● Exercise requirements: In the entries below, find the line with "padding: 0;" and the line with "<p>虽然看上去，这条件还是"; copy them and every line between them exactly, but not the pictures.

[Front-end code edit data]
++++
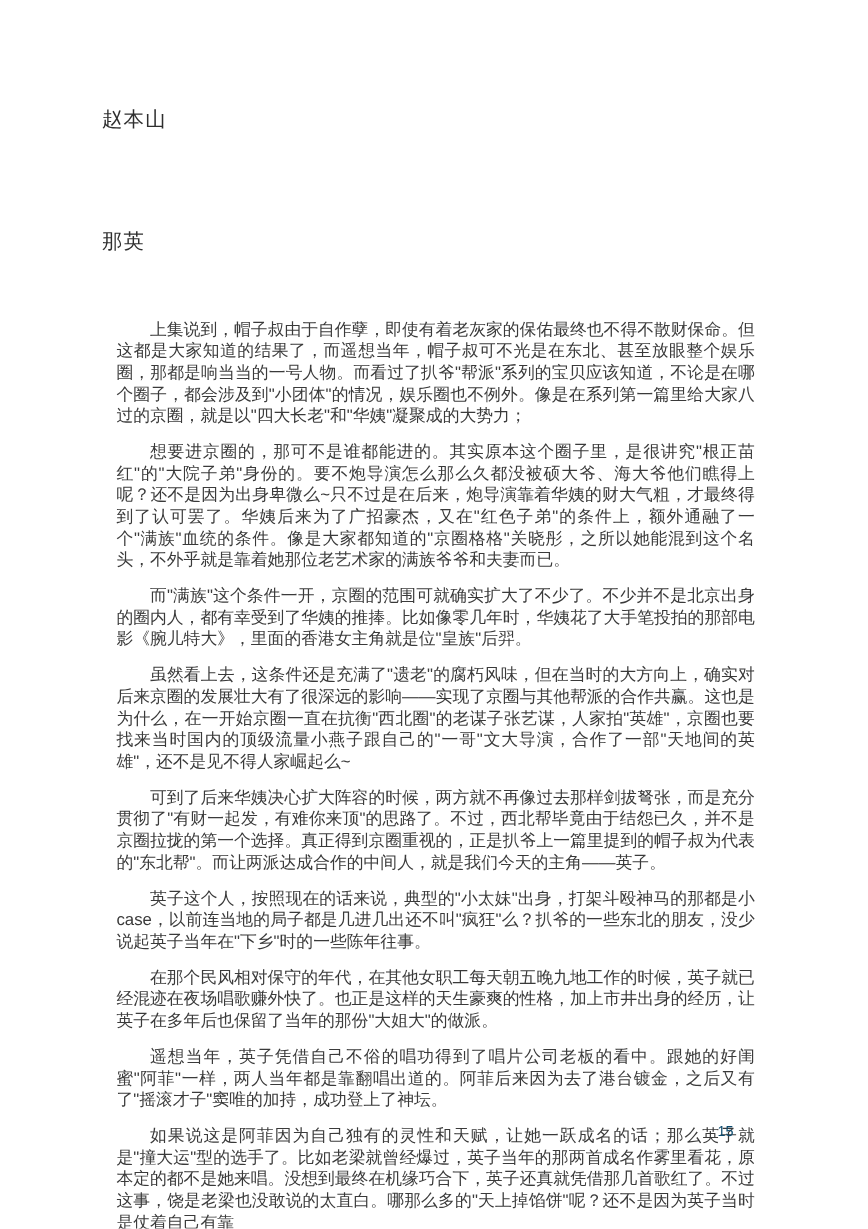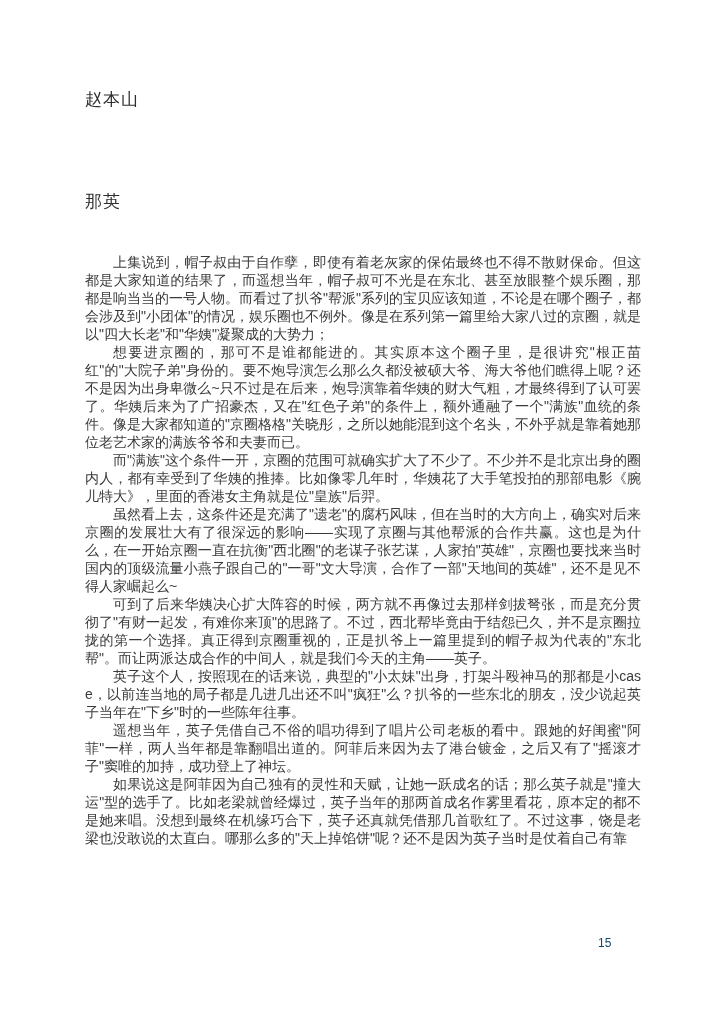--- a/index.html
+++ b/index.html
@@ -38,7 +38,7 @@
     color: #3a3a3a;
   }
   .body-text p {
-    margin: 0;
+    margin: 12px;
     padding: 0;
     text-indent: 2em;
     word-break: break-all;

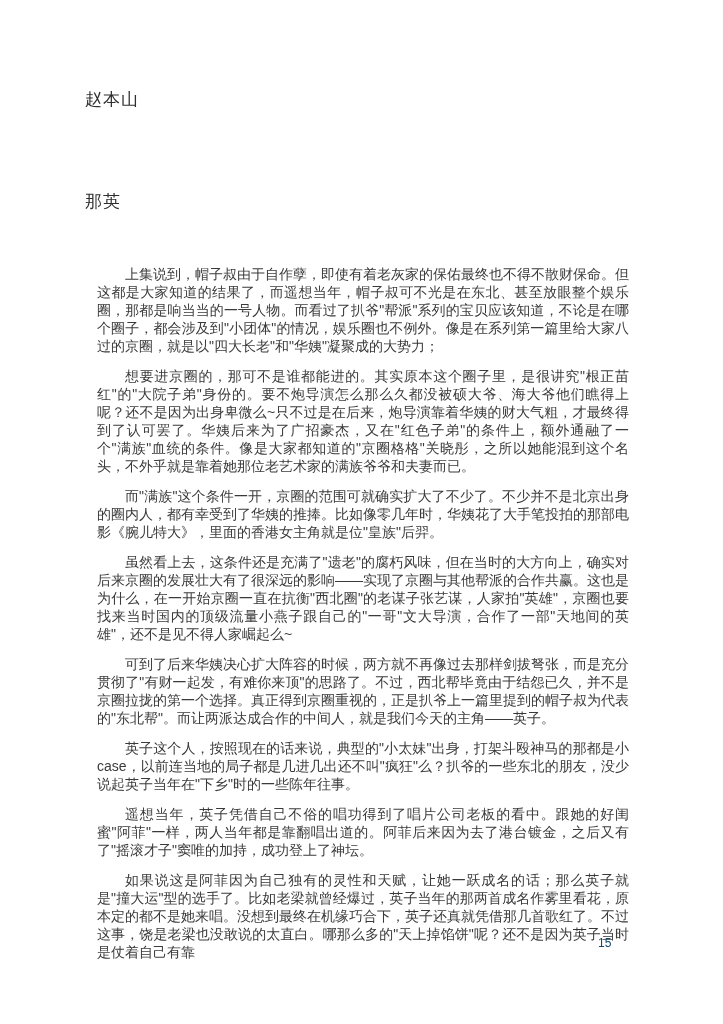--- a/index.html
+++ b/index.html
@@ -66,6 +66,7 @@
     <p>虽然看上去，这条件还是充满了"遗老"的腐朽风味，但在当时的大方向上，确实对后来京圈的发展壮大有了很深远的影响——实现了京圈与其他帮派的合作共赢。这也是为什么，在一开始京圈一直在抗衡"西北圈"的老谋子张艺谋，人家拍"英雄"，京圈也要找来当时国内的顶级流量小燕子跟自己的"一哥"文大导演，合作了一部"天地间的英雄"，还不是见不得人家崛起么~</p>
     <p>可到了后来华姨决心扩大阵容的时候，两方就不再像过去那样剑拔弩张，而是充分贯彻了"有财一起发，有难你来顶"的思路了。不过，西北帮毕竟由于结怨已久，并不是京圈拉拢的第一个选择。真正得到京圈重视的，正是扒爷上一篇里提到的帽子叔为代表的"东北帮"。而让两派达成合作的中间人，就是我们今天的主角——英子。</p>
     <p>英子这个人，按照现在的话来说，典型的"小太妹"出身，打架斗殴神马的那都是小case，以前连当地的局子都是几进几出还不叫"疯狂"么？扒爷的一些东北的朋友，没少说起英子当年在"下乡"时的一些陈年往事。</p>
+    <p>在那个民风相对保守的年代，在其他女职工每天朝五晚九地工作的时候，英子就已经混迹在夜场唱歌赚外快了。也正是这样的天生豪爽的性格，加上市井出身的经历，让英子在多年后也保留了当年的那份"大姐大"的做派。</p>
     <p>遥想当年，英子凭借自己不俗的唱功得到了唱片公司老板的看中。跟她的好闺蜜"阿菲"一样，两人当年都是靠翻唱出道的。阿菲后来因为去了港台镀金，之后又有了"摇滚才子"窦唯的加持，成功登上了神坛。</p>
     <p>如果说这是阿菲因为自己独有的灵性和天赋，让她一跃成名的话；那么英子就是"撞大运"型的选手了。比如老梁就曾经爆过，英子当年的那两首成名作雾里看花，原本定的都不是她来唱。没想到最终在机缘巧合下，英子还真就凭借那几首歌红了。不过这事，饶是老梁也没敢说的太直白。哪那么多的"天上掉馅饼"呢？还不是因为英子当时是仗着自己有靠</p>
   </div>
++++
● Written response:
     padding: 0;
     text-indent: 2em;
     word-break: break-all;

--- a/index.html
+++ b/index.html
@@ -66,6 +66,7 @@
     <p>虽然看上去，这条件还是充满了"遗老"的腐朽风味，但在当时的大方向上，确实对后来京圈的发展壮大有了很深远的影响——实现了京圈与其他帮派的合作共赢。这也是为什么，在一开始京圈一直在抗衡"西北圈"的老谋子张艺谋，人家拍"英雄"，京圈也要找来当时国内的顶级流量小燕子跟自己的"一哥"文大导演，合作了一部"天地间的英雄"，还不是见不得人家崛起么~</p>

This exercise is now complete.